Wireless-giant Verizon Communications (VZ -4.67%) ended 2022 on a high note. After losing retail postpaid phone subscribers over the course of the first nine months of 2022, the company managed to tack on 217,000 net postpaid phone subscribers in the fourth quarter. Businesses accounted for about 80% of those gains.

Including all devices, Verizon recorded retail postpaid net additions of more than 1.4 million, the best quarterly performance in seven years, according to the company. This big jump was driven by fixed wireless access, tablets, and wearables.

These figures exclude the impact of the shutdown of Verizon's 3G network, which occurred at the end of the fourth quarter. The end of 3G service led to just over 900,000 wireless postpaid subscribers being removed from the customer base.

Relative to analyst estimates, Verizon's fourth-quarter results were positive. Total revenue grew 3.5% to $35.3 billion, beating the average estimate by $160 million, and non-GAAP earnings per share (EPS) of $1.19 was in-line with analyst expectations. But the company's guidance for 2023 was a bit worse than expected.

A multiyear profit slump

Verizon expects to produce wireless service revenue growth between 2.5% and 4.5% in 2023. For comparison, the company managed 8.6% growth in 2022. While Verizon struggled to win wireless subscribers throughout much of last year, revenue was boosted by customers migrating to unlimited plans and higher prices implemented midyear.

The weak growth outlook suggests that Verizon doesn't expect to be able to pass off higher costs to its customers in 2023, and the tailwind from customers moving to unlimited plans will be much smaller this year. The outlook is actually worse than it looks -- included is an expected benefit of 1.9 percentage points, stemming from a reallocation from other revenue to wireless service revenue.

Verizon expects to produce non-GAAP earnings per share between $4.55 and $4.85 in 2023. If the company's estimates prove accurate, it will be another year of declining profits. Verizon produced non-GAAP EPS of $5.18 in 2022 and $5.50 in 2021. Analysts were expecting earnings guidance to come in at $4.97 per share.

Higher interest payments are part of the problem. The company said that at the end of year, total interest payments were $400 million higher than initially expected, a consequence of rising interest rates. Verizon recorded $3.61 billion in interest expense in 2022, up from $3.49 billion in 2021. Higher operating expenses also contributed. Total operating expenses rose 5.1% in 2022, faster than the company's 2.4% revenue growth.

A tough year ahead

Despite the pressure being put on consumers from historically high inflation and rising interest rates, Verizon said it doesn't expect payment trends from its customers to dip below pre-pandemic levels. Competitor AT&T, which will report its results on Wednesday morning, noted last year that it was seeing some delayed payments from its customers.

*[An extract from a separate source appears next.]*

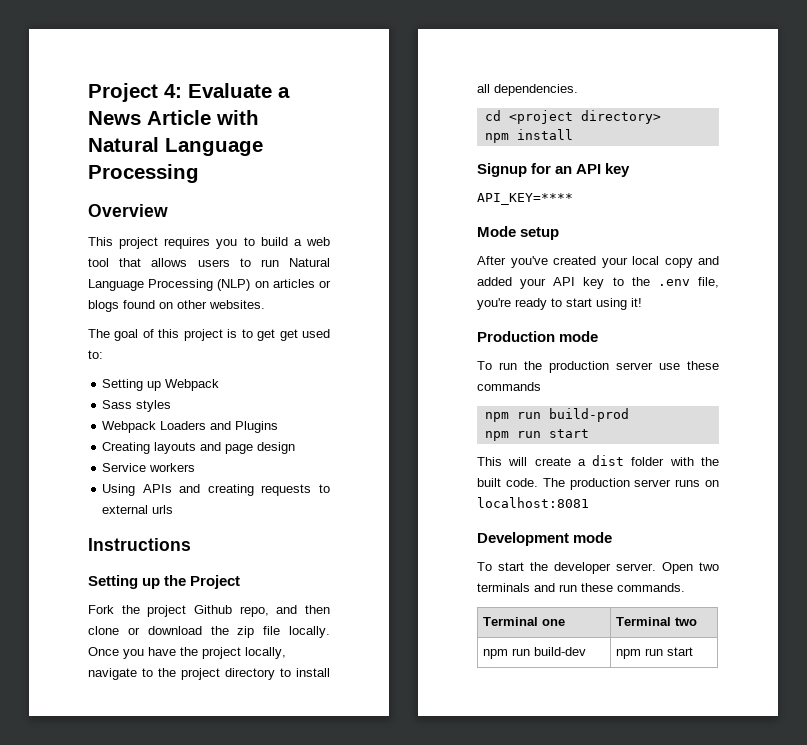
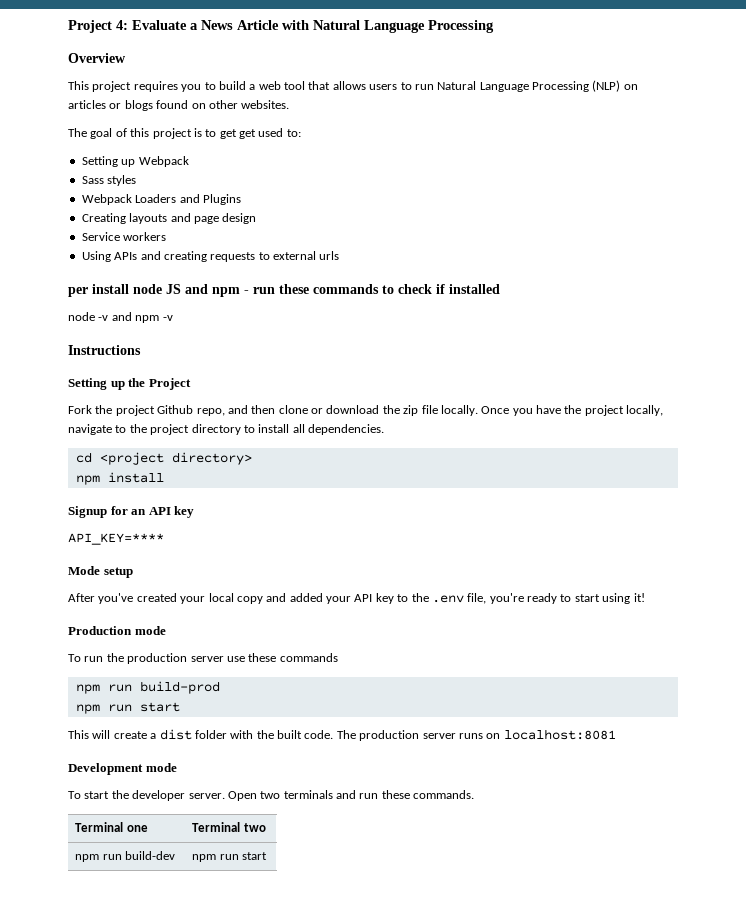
(174, 509) none -> [68,284,500,297] [68,312,173,323] // per install node JS and npm - run these commands to check if installed // node -v and npm -v

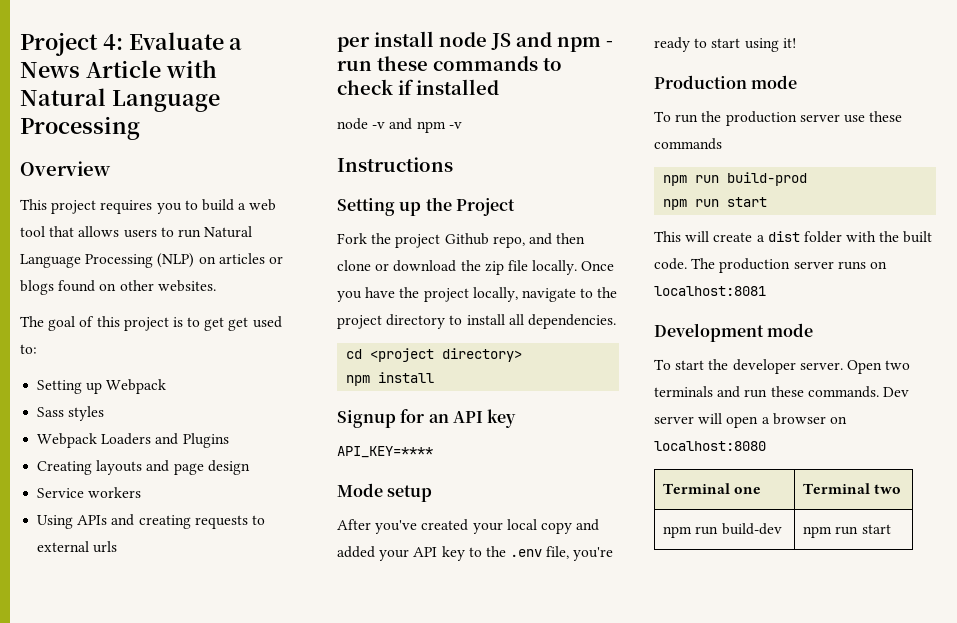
(475, 794) none -> [882,387,909,397] [654,413,847,428] [654,441,766,451] Dev server will open a browser on localhost:8080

While that's reassuring, Verizon is going into a tough economic environment already struggling to grow its bottom line. Depending on whether a recession strikes this year, as well as the depth and duration of that potential recession, the company could see customers delay phone upgrades, resist upgrading to pricier plans, and even downgrade to cheaper plans.

Verizon stock looks extremely cheap, but that's been the case for months. At the low-end of its 2023 earnings guidance, the stock trades below nine times earnings, and its dividend yield, which tops 6%, is certainly enticing.

But the company paid out $10.8 billion in dividends and produced just $14.1 billion of free cash flow in 2022. Back out the $3.6 billion spent acquiring wireless licenses, and there wasn't anything left over. This situation seems fragile, especially as the economy is seemingly headed for a recession.

With Verizon's profits headed lower in 2023, AT&T may be a safer bet. We'll know more about the latter's results and outlook on Wednesday morning.